WE: Was kann man selbst dazu beitragen, den Weihnachtsmarkt sicherer zu machen?
Dr. Brunsch: Haha, nicht zu den 60% zu gehören, die sich nur unzureichend über die Sicherheit vor Ort Gedanken machen, ist schon mal ein guter Anfang. Dazu kommt, dass wir ganz im Sinne der weihnachtlichen Traditionen mehr aufeinander achten sollten – sei es um 1) Kindern und Rollstuhlfahrenden dabei zu helfen vom Gelände zu kommen, 2) darauf zu achten, ob wir bei anderen verdächtiges Verhalten feststellen oder 3) den Weisungen der Sicherheitssprecher und Polizisten Folge zu leisten. Aber alles im Rahmen – unsere Events sollen ja vor allem eines: weiterhin Spaß machen.
WE: Sind Großveranstaltungen unsicherer als vor 20 Jahren? Wenn “Ja” wieso?

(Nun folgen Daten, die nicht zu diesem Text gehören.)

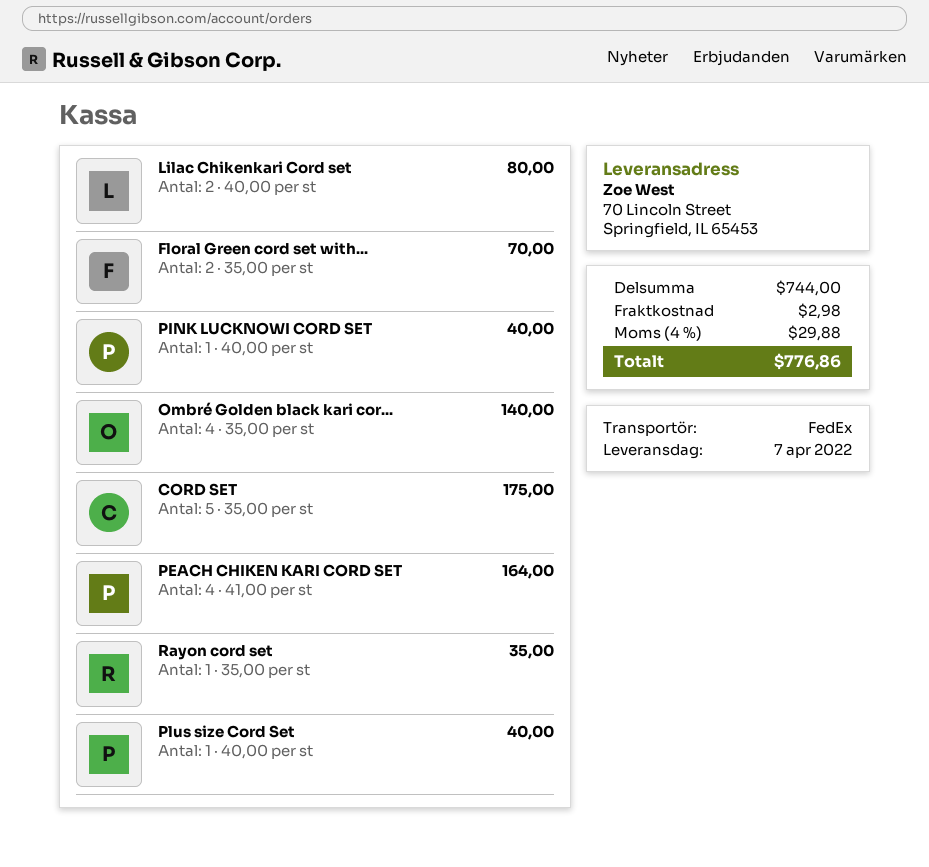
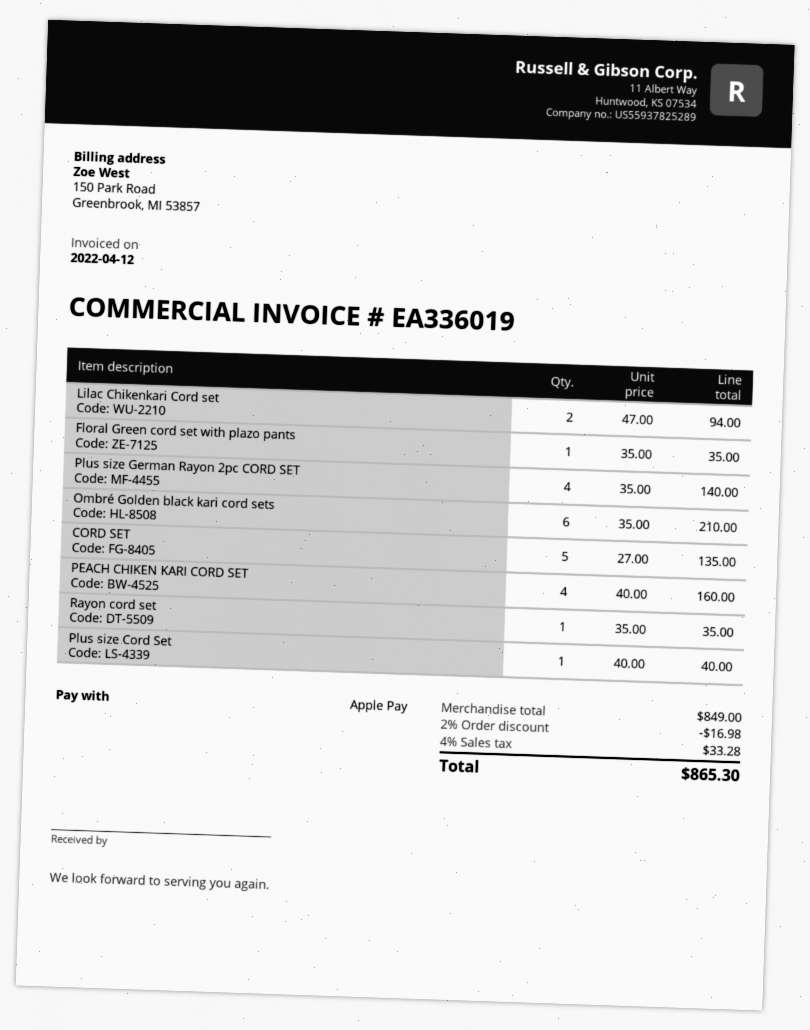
Lilac Chikenkari Cord set: 2 x 40.00 = 80.00 -> 2 x 47.00 = 94.00
Floral Green cord set with...: 2 x 35.00 = 70.00 -> 1 x 35.00 = 35.00
PINK LUCKNOWI CORD SET: 1 x 40.00 = 40.00 -> none
Ombré Golden black kari cor...: 4 x 35.00 = 140.00 -> 6 x 35.00 = 210.00
CORD SET: 5 x 35.00 = 175.00 -> 5 x 27.00 = 135.00
PEACH CHIKEN KARI CORD SET: 4 x 41.00 = 164.00 -> 4 x 40.00 = 160.00
Plus size German Rayon 2pc CORD SET: none -> 4 x 35.00 = 140.00
subtotal: 744.00 -> 849.00
discount: none -> 2% = 16.98
shipping: 2.98 -> none
tax: 4% = 29.88 -> 4% = 33.28
total: 776.86 -> 865.30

Dr. Brunsch: Das Oktoberfest-Attentat vor 38 Jahren, die Loveparade-Katastrophe vor 8 Jahren und der Weihnachtsmarkt-Anschlag vor 2 Jahren zeigen, dass jede Zeit ihre spezifischen Herausforderungen bereithält. Aktuell beschäftigen sich die Sicherheitsverantwortlichen auf Veranstaltungen besonders mit dem unbeständigen Wetter und dem gestiegenen Risiko terroristischer Anschläge. Wichtig bleibt es zu erwähnen, dass nach dem diesjährigen Bericht des Bundesverfassungsschutzes eine unverändert hohe Risikolage in Deutschland herrscht. Das heißt, dass wir weiterhin aufmerksam aber auch fröhlich bleiben sollten. In diesem Sinne wünsche ich uns allen eine frohe und unbeschwerte Adventszeit.
Über Dr. Daniel Brunsch

Dr. Daniel Brunsch ist ein Spezialist für Kommunikationsprozesse bei Großveranstaltungen. Foto: Daniel Brunsch
Dr. Daniel Brunsch ist ein Spezialist für Kommunikationsprozesse bei Großveranstaltungen. Er entwickelte u.a. ein Kommunikationstraining für die Landespolizei Rheinland-Pfalz, die Stadtpolizei Zürich und internationale Kommunikationsrichtlinien für die Polizei in Europa (EU-Projekt: GODIAC). Aufgrund des gestiegenen Bedarfs an professionellen Besucherinformationskonzepten in Zeiten erhöhter Veranstaltungsrisiken, gründete er 2017 die „Guardian Angels“ (ein wissenschaftliches Praxisprojekt zur Professionalisierung der Kommunikation zwischen Veranstaltenden und Besuchenden). Bereits im ersten Jahr des Projektes wurde das Konzept bei zehn Veranstaltungen (Rock am Ring, Lollapalooza, Kölner Rosenmontagszug u.a.) angewendet und in über 50 Presseartikeln und Fachvorträgen vorgestellt. Darüber hinaus lehrt und forscht Herr Brunsch an der Universität zu Köln und der Fresenius Hochschule in Köln zu den Themen Massenkommunikation und Krisenkommunikation.